中国「公船」という呼称止めよ
Japan In-depth / 2021年1月6日 23時0分
古森義久(ジャーナリスト・麗澤大学特別教授)
「古森義久の内外透視」
【まとめ】
・2021年も中国艦艇が尖閣周辺に侵入。
・侵害船を「公船」と呼ぶは侵入強盗を「公務の役人」と呼ぶに同じ。
・侵入中国船は〝軍艦〟。「公船」の名称は非武装との誤解与える。
沖縄県石垣市の尖閣諸島周辺の日本の領海や接続水域への中国武装艦艇の侵入が絶えない。2021年という新しい年を迎えてもその侵略行為の頻度は高まる一方である。
日本の領海でも、そのすぐ外側にあって日本の法律が適用される接続水域であっても、外国の艦船が無許可、無通告で侵入してくれば、日本の主権の侵害である。日本の領有権の蹂躙でもある。日本の法律に照らせば、無法、違法の犯罪行為である。国際法にももちろん違反する。
中国政府はこの日本に対する違法行動を新しい年の2021年にも平然と続行した。1月元日の午後10時26分頃から同46分頃にかけ、中国の武装艦艇4隻が沖縄県石垣市の尖閣諸島・久場島沖の接続水域内に入るのが確認された。同諸島沖の接続水域で中国公船が確認されたのは今年初めてだという。2日午後3時現在、4隻は同諸島・南小島沖の接続水域内を航行しているという。

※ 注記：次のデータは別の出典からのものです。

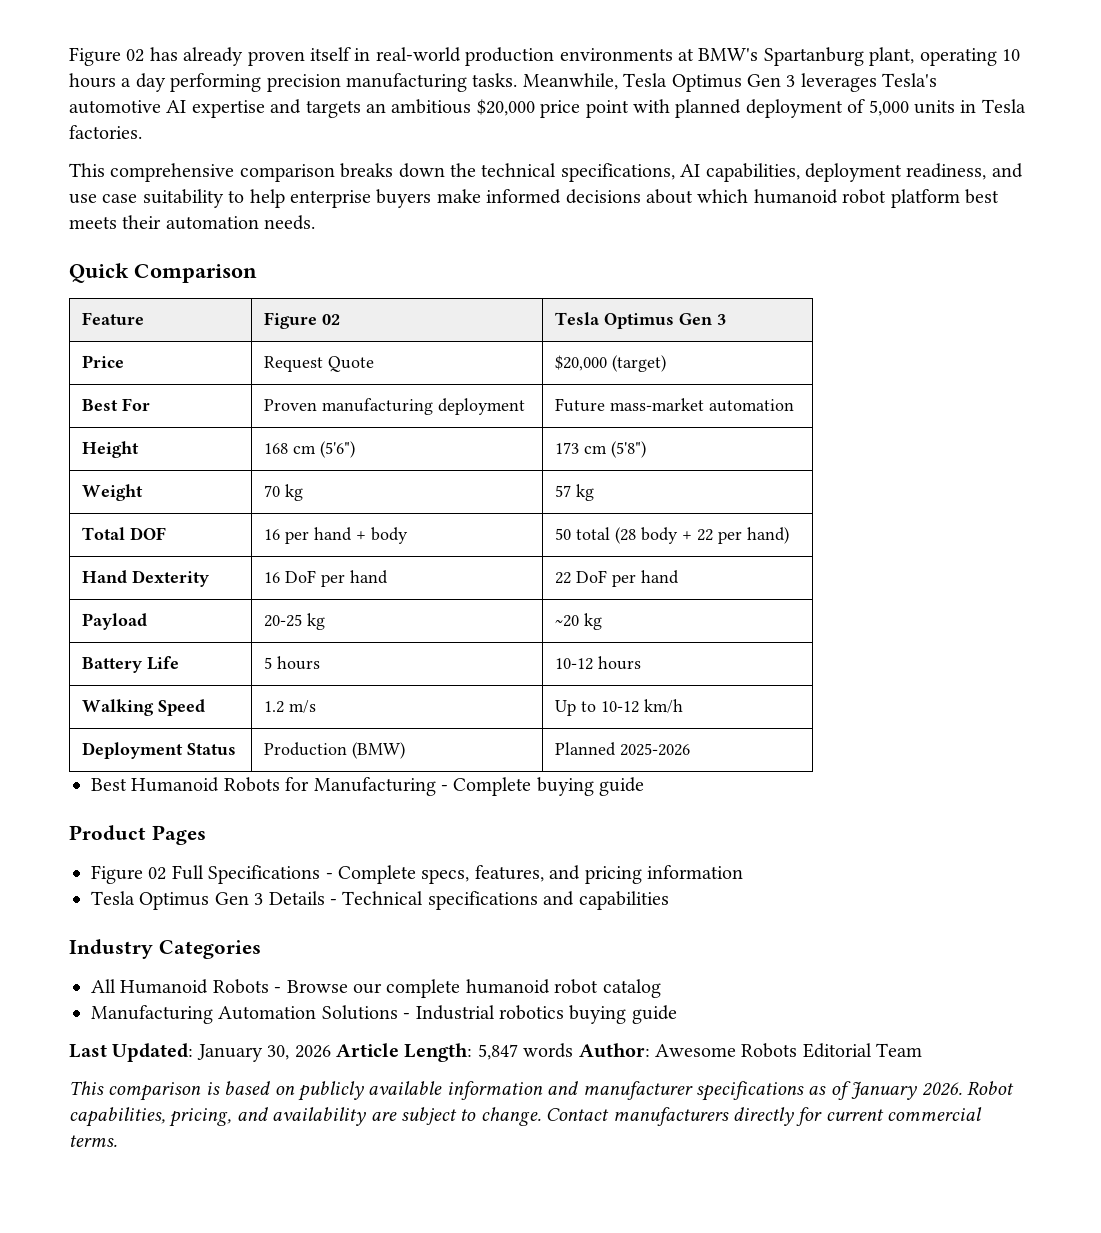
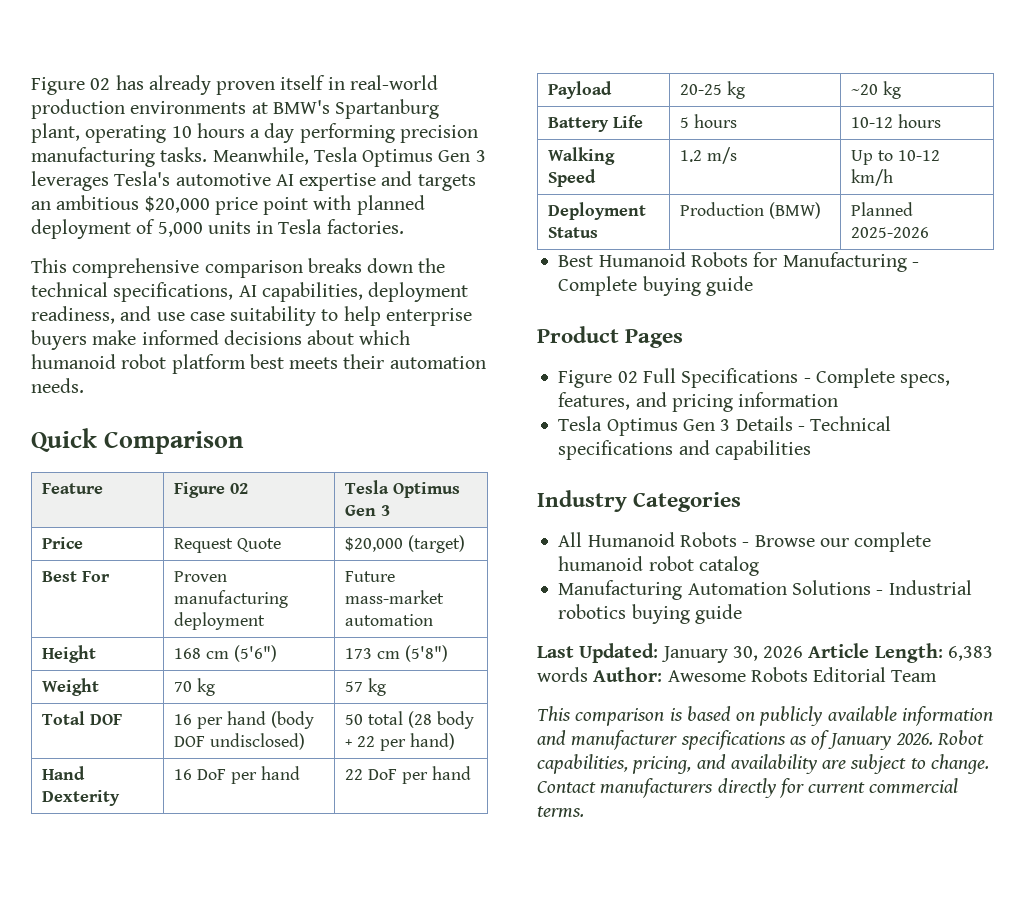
- Total DOF | 16 per hand + body | 50 total (28 body + 22 per hand)
+ Total DOF | 16 per hand (body DOF undisclosed) | 50 total (28 body + 22 per hand)
- Last Updated: January 30, 2026 Article Length: 5,847 words Author: Awesome Robots Editorial Team
+ Last Updated: January 30, 2026 Article Length: 6,383 words Author: Awesome Robots Editorial Team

2020年の1年間を通じると、中国艦艇が尖閣諸島の接続水域に侵入してきたのは合計333日だった。ほぼ毎日に近い数である。一方、中国艦艇が尖閣周辺の日本領海に侵入したのは合計29日だった。毎月2回以上の頻度だった。
さて日本側では、この犯罪行為を働く中国の艦艇を「中国公船」と呼ぶ。日本の政府もメディアも足並みをそろえて「公船」と評するのだ。その表現はいかにも正当な公務を執行する政府当局の船という意味にも響く。
では公船とはどんな意味なのだろう。
ふつうの辞書では「公船」とは以下のように定義される。
(1)官庁・公署などの管理に属し、公用に供される船舶。練習船・測量船・巡視船など。
(2) 国際法上、国家の公権を行使する船舶。軍事用、警察用、税関用の船舶など。
以上をおおざっぱにまとめれば、公船とは国家あるいは政府機関の正当な権利を行使する船ということになろう。ただしその「権利」はあくまでその当事国にとっての権利である。
尖閣問題の場合、中国側のその「権利」は日本からすれば違法であり、不当である。犯罪ともいえる一方的な日本の主権の侵害なのだ。その侵害される側が侵害する側の船を「公船」と呼ぶのは、侵略国の権利を認めるような印象を与える。